Saúde

Estudo em ossos na Praia da Vitória reforça urgência de abordagem 'Uma Só Saúde' à contaminação ambiental

Um trabalho que detectou marcas de contaminação nos ossos de falecidos da Praia da Vitória põe em evidência a ligação entre solo, alimento e saúde humana e exige respostas coordenadas entre saúde pública, agricultura e ambiente.

Estudo em ossos na Praia da Vitória reforça urgência de abordagem 'Uma Só Saúde' à contaminação ambiental
©Ilustração IA Carla Nunes / propagandistasocial.com

Uma evidência tangível que exige coordenação

Um estudo científico que identificou marcas de contaminação nos ossos de pessoas da Praia da Vitória abre uma leitura mais ampla do risco: não se trata apenas de efeitos individuais, mas de um problema comunitário que atravessa solos, pastagens, animais e alimentação humana.
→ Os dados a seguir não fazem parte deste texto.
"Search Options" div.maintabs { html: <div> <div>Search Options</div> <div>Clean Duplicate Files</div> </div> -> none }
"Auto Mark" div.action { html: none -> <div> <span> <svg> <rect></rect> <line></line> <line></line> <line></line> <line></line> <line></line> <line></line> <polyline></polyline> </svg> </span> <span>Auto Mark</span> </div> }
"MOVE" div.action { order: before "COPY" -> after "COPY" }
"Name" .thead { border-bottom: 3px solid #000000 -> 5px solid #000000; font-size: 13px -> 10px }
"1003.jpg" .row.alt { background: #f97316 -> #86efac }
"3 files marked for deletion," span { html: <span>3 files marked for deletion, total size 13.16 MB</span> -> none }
A interpretação estritamente biomédica da descoberta é correta, mas incompleta: os centros do risco situam-se no ambiente e na cadeia alimentar.

Do solo à mesa: a dinâmica da bioacumulação

Os agentes contaminantes presentes nos solos de pastagem podem transferir-se para a erva, ser acumulados por ruminantes e acabar na carne e no leite consumidos pela população. A Autoridade Europeia de Segurança Alimentar (EFSA) aponta que, no caso do cádmio, os ruminantes o acumulam sobretudo nos rins, e que o consumo de vísceras de animais mais velhos contribui de forma significativa para a exposição humana. O chumbo apresenta outros perfis de risco, igualmente preocupantes quando existe contaminação ambiental.
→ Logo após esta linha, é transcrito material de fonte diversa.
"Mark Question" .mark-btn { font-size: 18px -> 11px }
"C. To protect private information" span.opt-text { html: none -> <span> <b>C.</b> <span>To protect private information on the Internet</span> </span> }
Uma Só Saúde: um princípio operacional

O conceito de One Health, traduzido como "Uma Só Saúde", não é mera retórica: trata‑se da doutrina partilhada por quatro organizações internacionais que lidam com saúde e ambiente, consolidada por um painel de peritos em 2021 e renovada mais recentemente. A ideia central é simples e operacional — a saúde humana, animal e dos ecossistemas é interdependente e exige respostas integradas.
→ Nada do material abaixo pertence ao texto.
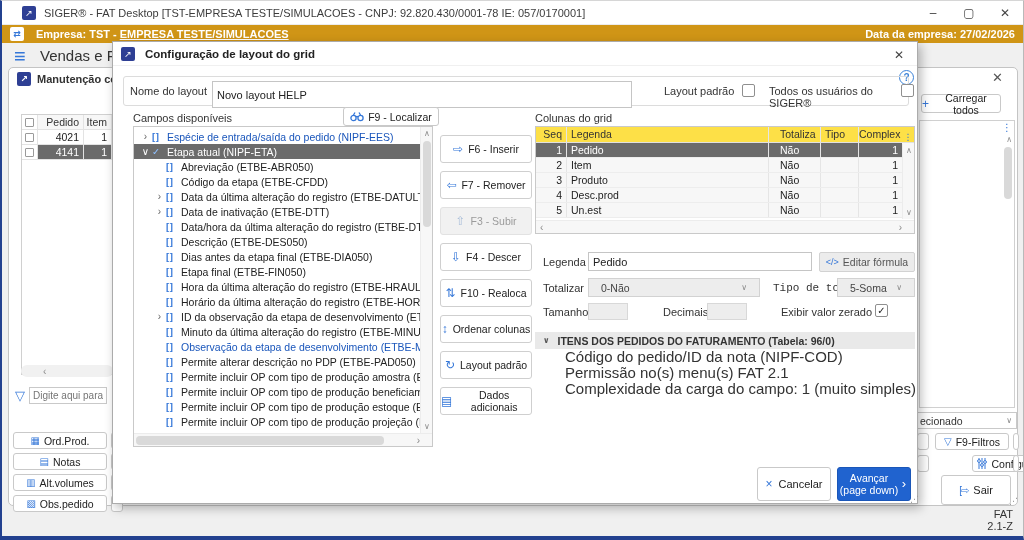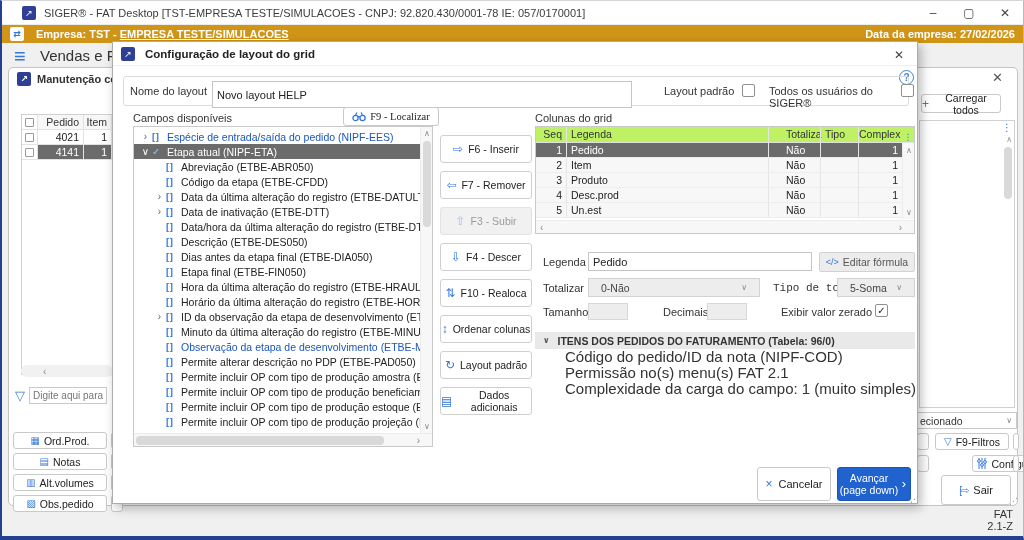"F9 - Localizar" .locbtn { font-family: Liberation Serif, serif -> Liberation Sans, sans-serif }
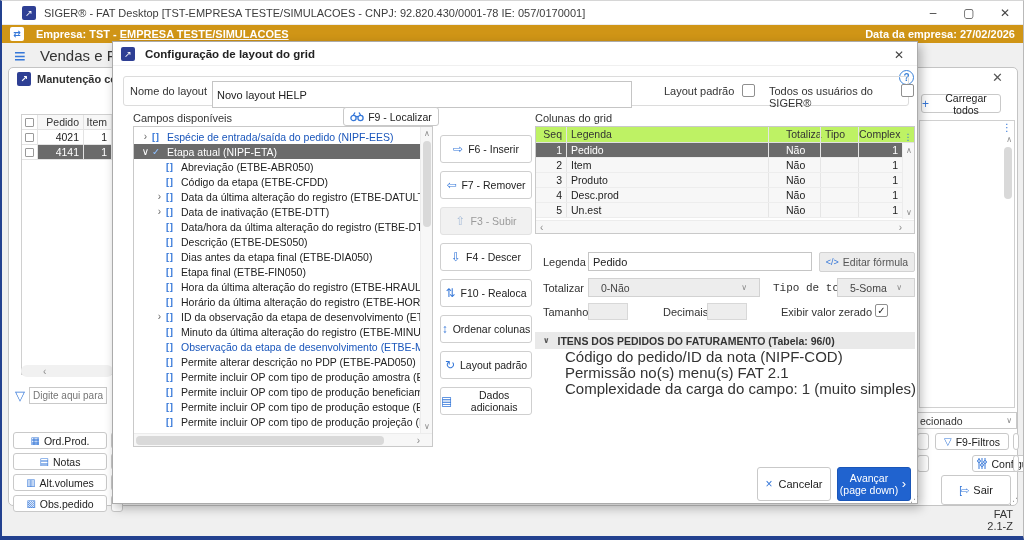"Seq" .ghead { background: #bef264 -> #fde047 }
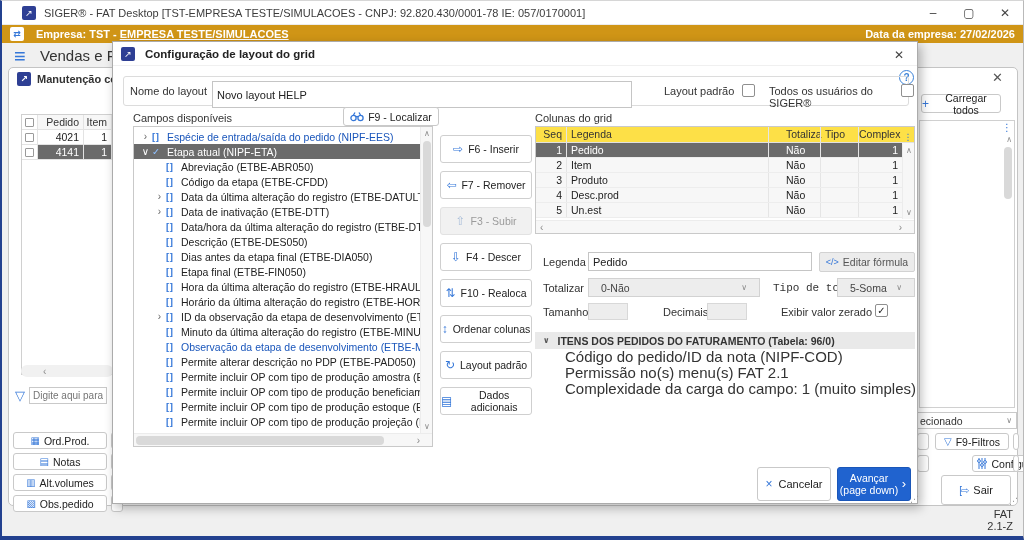"Totaliza" .c-tot { padding-left: 17px -> 11px }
"Uma Só Saúde" não é um slogan

Consequências práticas e áreas de intervenção

O resultado do estudo implica medidas em vários domínios, que devem ser coordenadas a nível regional e nacional. Entre as prioridades estão:

  • avaliação abrangente da contaminação do solo e das pastagens;
  • monitorização da cadeia alimentar, incluindo produção de leite, carne e consumo de vísceras;
  • comunicação transparente com as comunidades afetadas sobre riscos e medidas de mitigação;
  • planos intersectoriais que envolvam saúde pública, agricultura, ambiente e autoridades locais.

Quem deve actuar e como

Responder ao problema exige coordenação institucional: saúde pública não pode agir isoladamente. É necessário envolver entidades responsáveis pela segurança alimentar, pelo ordenamento agrícola e pela gestão ambiental. A abordagem deve incluir vigilância epidemiológica, análises alimentares e, quando justificável, medidas de substituição de práticas agrícolas ou restrições ao consumo de determinados produtos.

Organizações Função no quadro 'Uma Só Saúde'
Organização Mundial da Saúde Coordenação de políticas de saúde humana
Organização das Nações Unidas para a Alimentação e a Agricultura Segurança e práticas na cadeia alimentar
Organização Mundial da Saúde Animal Vigilância e saúde animal
Programa das Nações Unidas para o Ambiente Gestão e remediação ambiental

Rumo a políticas locais e nacionais coerentes

A Praia da Vitória exemplifica um cenário em que solo contaminado, prática agro‑pecuária e população humana partilham o mesmo espaço — um terreno fértil para a transmissão de riscos. As autoridades nacionais devem traduzir o princípio de Uma Só Saúde em protocolos concretos de vigilância ambiental, alimentar e sanitária, com participação comunitária. O objectivo não é alarmar, mas estruturar respostas que reduzam a exposição e previnam novos impactos.

Qualquer intervenção deve basear‑se em evidência científica, monitorização contínua e comunicação clara sobre medidas e riscos. Só assim a descoberta nos ossos deixará de ser um facto isolado e passará a catalisar políticas que protejam a saúde coletiva, os sistemas de produção e os ecossistemas onde todos dependemos.